The programmable circuitry 912 of the illustrated example includes a local memory 913 (e.g., a cache, registers, etc.). The programmable circuitry 912 of the illustrated example is in communication with memory 914, 916, which includes a volatile memory 914 and a non-volatile memory 916, by a bus 918. The volatile memory 914 may be implemented by Synchronous Dynamic Random Access Memory (SDRAM), Dynamic Random Access Memory (DRAM), RAMBUS® Dynamic Random Access Memory (RDRAM®), and/or any other type of RAM device. The non-volatile memory 916 may be implemented by flash memory and/or any other desired type of memory device. Access to the memory 914, 916 of the illustrated example is controlled by a memory controller 917. In some examples, the memory controller 917 may be implemented by one or more integrated circuits, logic circuits, microcontrollers from any desired family or manufacturer, or any other type of circuitry to manage the flow of data going to and from the memory 914, 916.

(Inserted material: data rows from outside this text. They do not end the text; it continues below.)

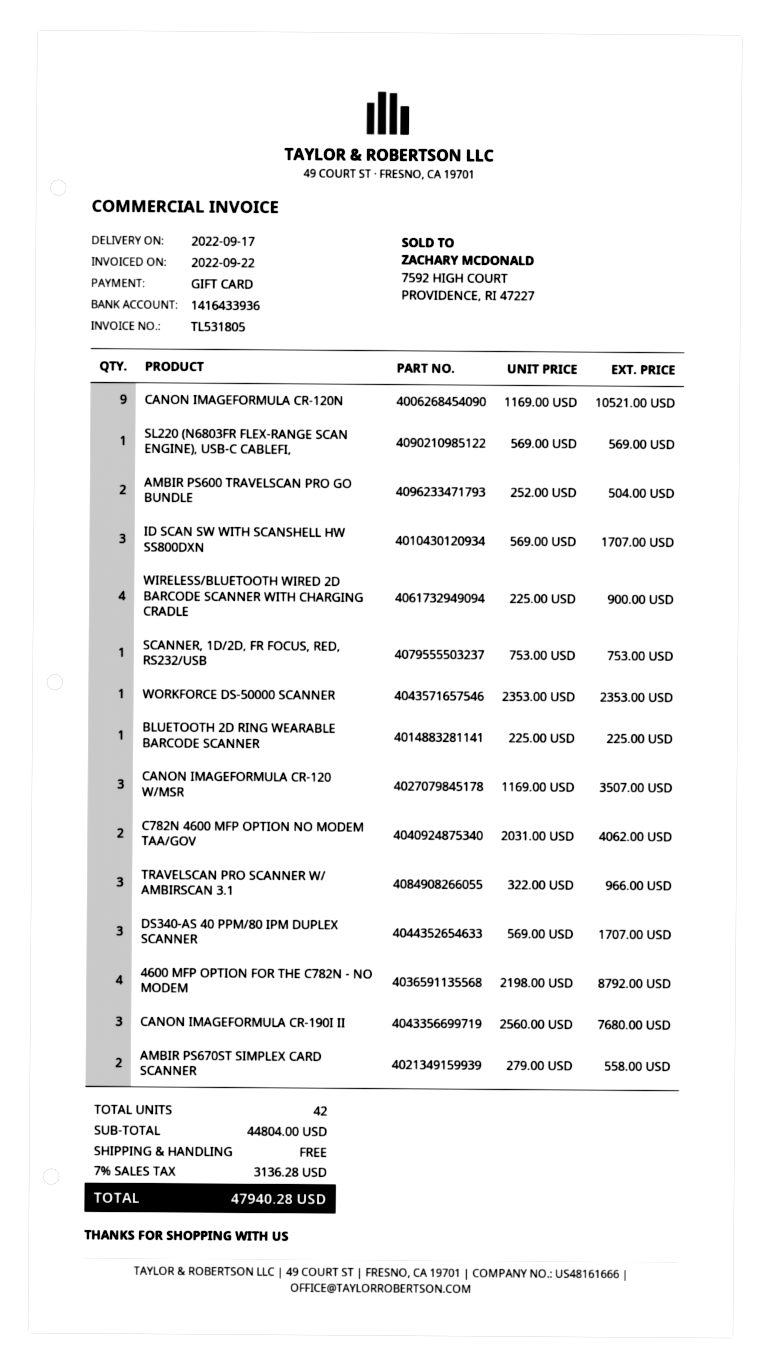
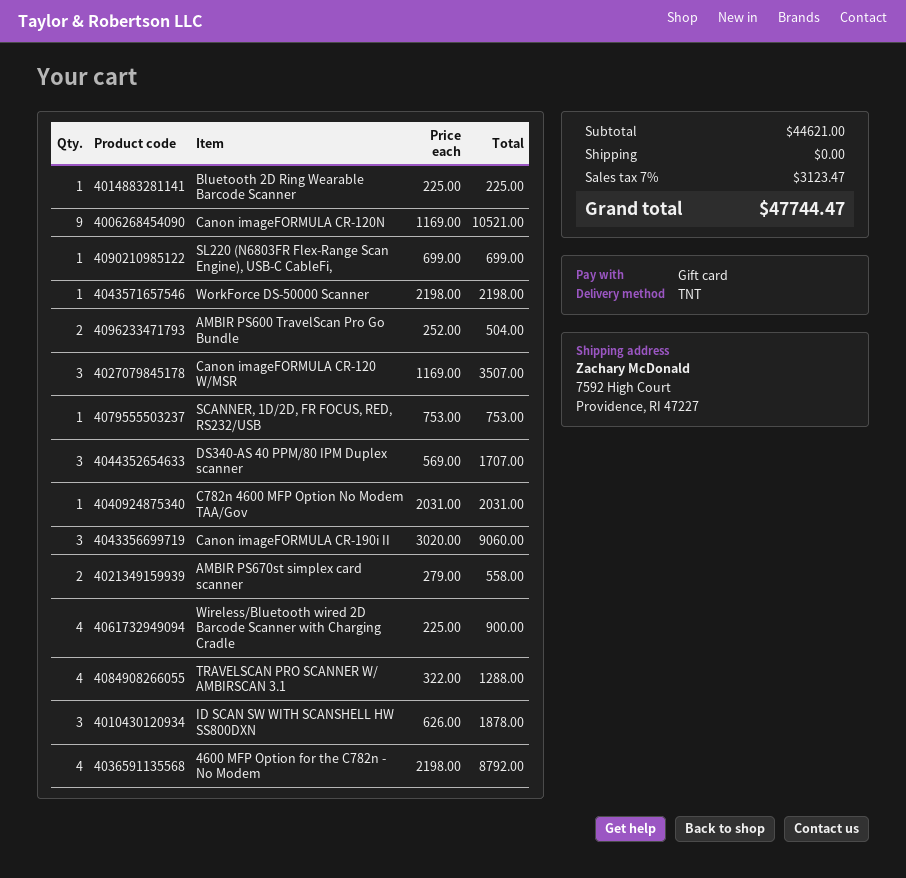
SL220 (N6803FR FLEX-RANGE SCAN ENGINE), USB-C CABLEFI,: 1 x 569.00 = 569.00 -> 1 x 699.00 = 699.00
ID SCAN SW WITH SCANSHELL HW SS800DXN: 3 x 569.00 = 1707.00 -> 3 x 626.00 = 1878.00
WORKFORCE DS-50000 SCANNER: 1 x 2353.00 = 2353.00 -> 1 x 2198.00 = 2198.00
C782N 4600 MFP OPTION NO MODEM TAA/GOV: 2 x 2031.00 = 4062.00 -> 1 x 2031.00 = 2031.00
TRAVELSCAN PRO SCANNER W/ AMBIRSCAN 3.1: 3 x 322.00 = 966.00 -> 4 x 322.00 = 1288.00
CANON IMAGEFORMULA CR-190I II: 3 x 2560.00 = 7680.00 -> 3 x 3020.00 = 9060.00
subtotal: 44804.00 -> 44621.00
tax: 7% = 3136.28 -> 7% = 3123.47
total: 47940.28 -> 47744.47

The programmable circuitry platform 900 of the illustrated example also includes interface circuitry 920. The interface circuitry 920 may be implemented by hardware in accordance with any type of interface standard, such as an Ethernet interface, a universal serial bus (USB) interface, a Bluetooth® interface, a near field communication (NFC) interface, a Peripheral Component Intercouple (PCI) interface, and/or a Peripheral Component Intercouple Express (PCIe) interface.

In the illustrated example, one or more input devices 922 are connected to the interface circuitry 920. The input device(s) 922 permit(s) a user (e.g., a human user, a machine user, etc.) to enter data and/or commands into the programmable circuitry 912. The input device(s) 922 can be implemented by, for example, an audio sensor, a microphone, a camera (still or video), a keyboard, a button, a mouse, a touchscreen, a trackpad, a trackball, an isopoint device, and/or a voice recognition system.

One or more output devices 924 are also connected to the interface circuitry 920 of the illustrated example. The output device(s) 924 can be implemented, for example, by display devices (e.g., a light emitting diode (LED), an organic light emitting diode (OLED), a liquid crystal display (LCD), a cathode ray tube (CRT) display, an in-place switching (IPS) display, a touchscreen, etc.), a tactile output device, a printer, and/or speaker. The interface circuitry 920 of the illustrated example, thus, typically includes a graphics driver card, a graphics driver chip, and/or graphics processor circuitry such as a GPU.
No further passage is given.